Exercise goal
Tell how many lines in the data below contain "that", using one number as the whole reply.

Entries provided
======

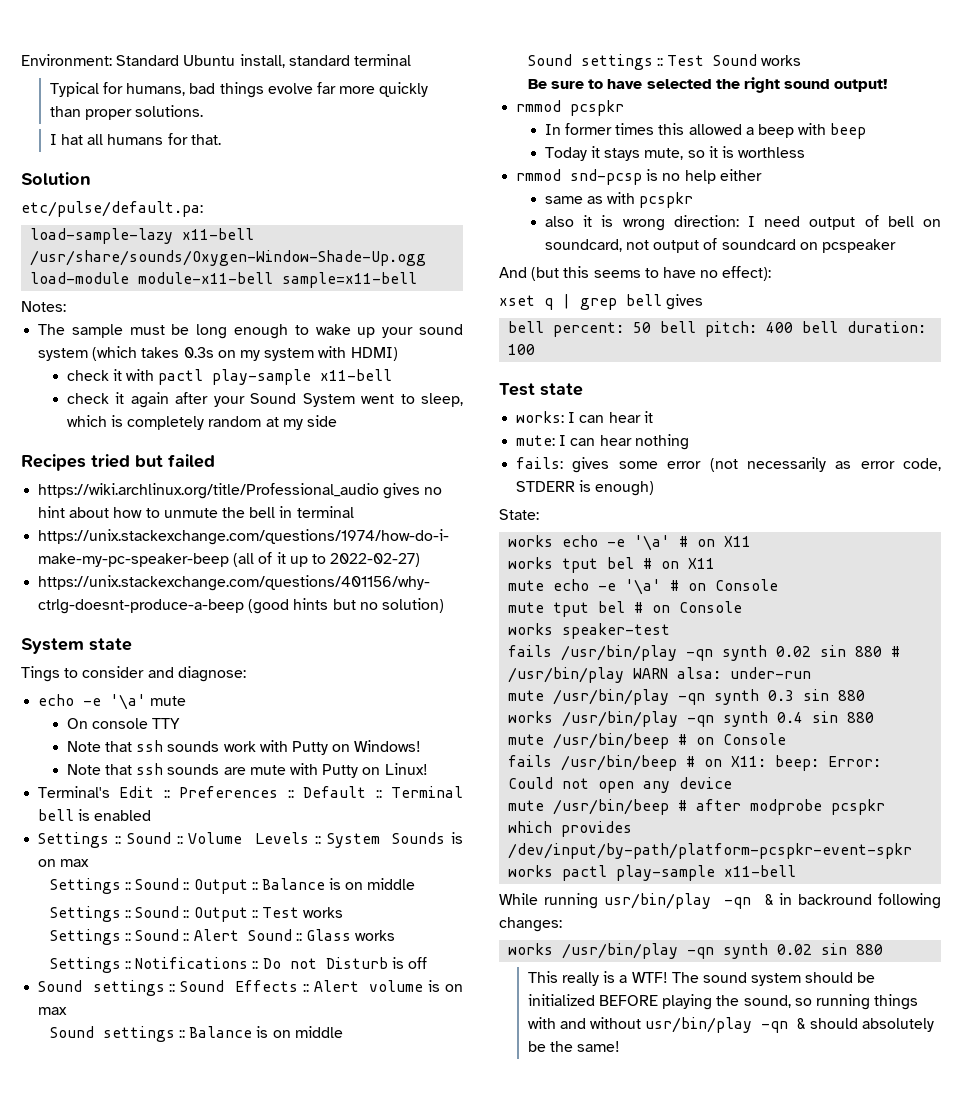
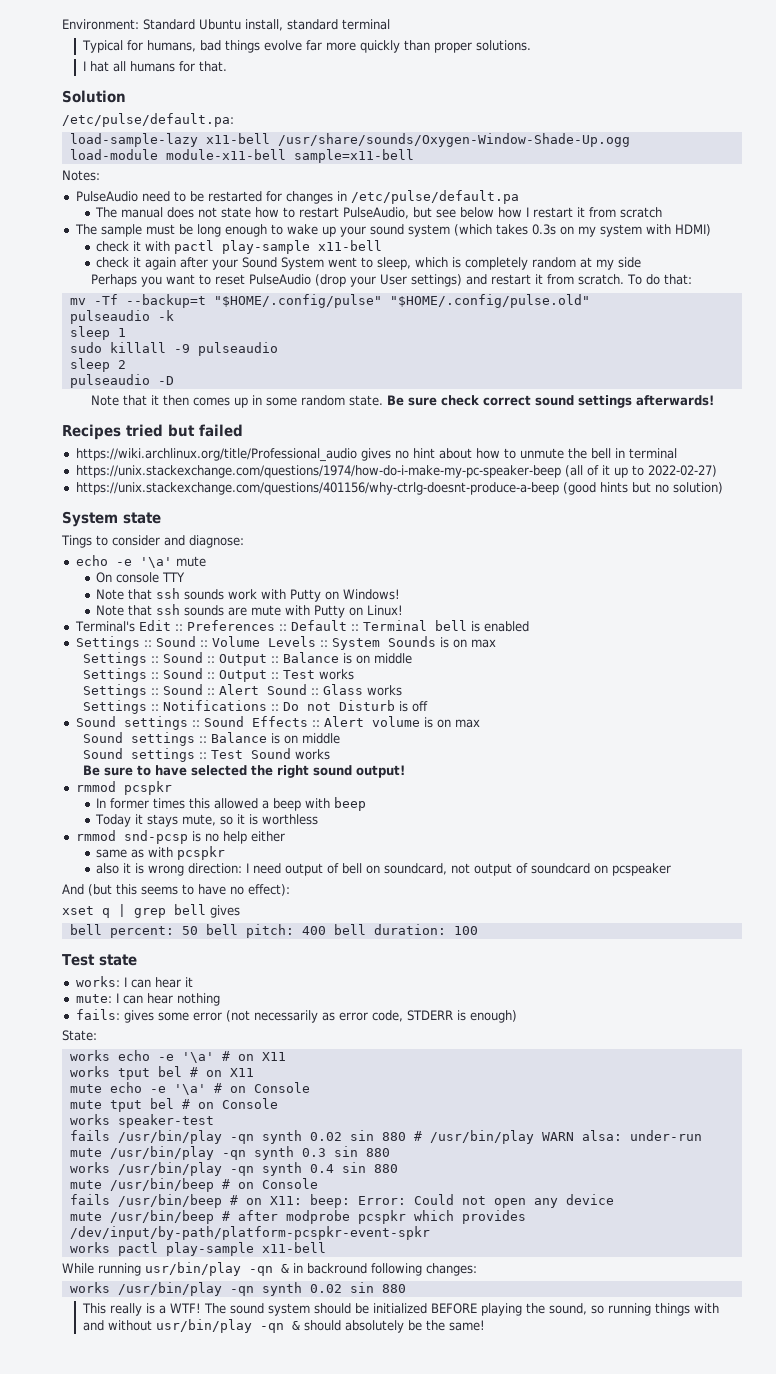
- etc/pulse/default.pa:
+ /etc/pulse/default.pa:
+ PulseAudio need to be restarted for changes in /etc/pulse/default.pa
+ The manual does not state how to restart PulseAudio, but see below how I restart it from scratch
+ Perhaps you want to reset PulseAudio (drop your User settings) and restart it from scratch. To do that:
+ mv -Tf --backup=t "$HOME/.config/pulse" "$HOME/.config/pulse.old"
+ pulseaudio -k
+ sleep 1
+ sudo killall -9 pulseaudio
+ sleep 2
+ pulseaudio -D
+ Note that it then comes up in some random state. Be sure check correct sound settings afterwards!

======

Task response
2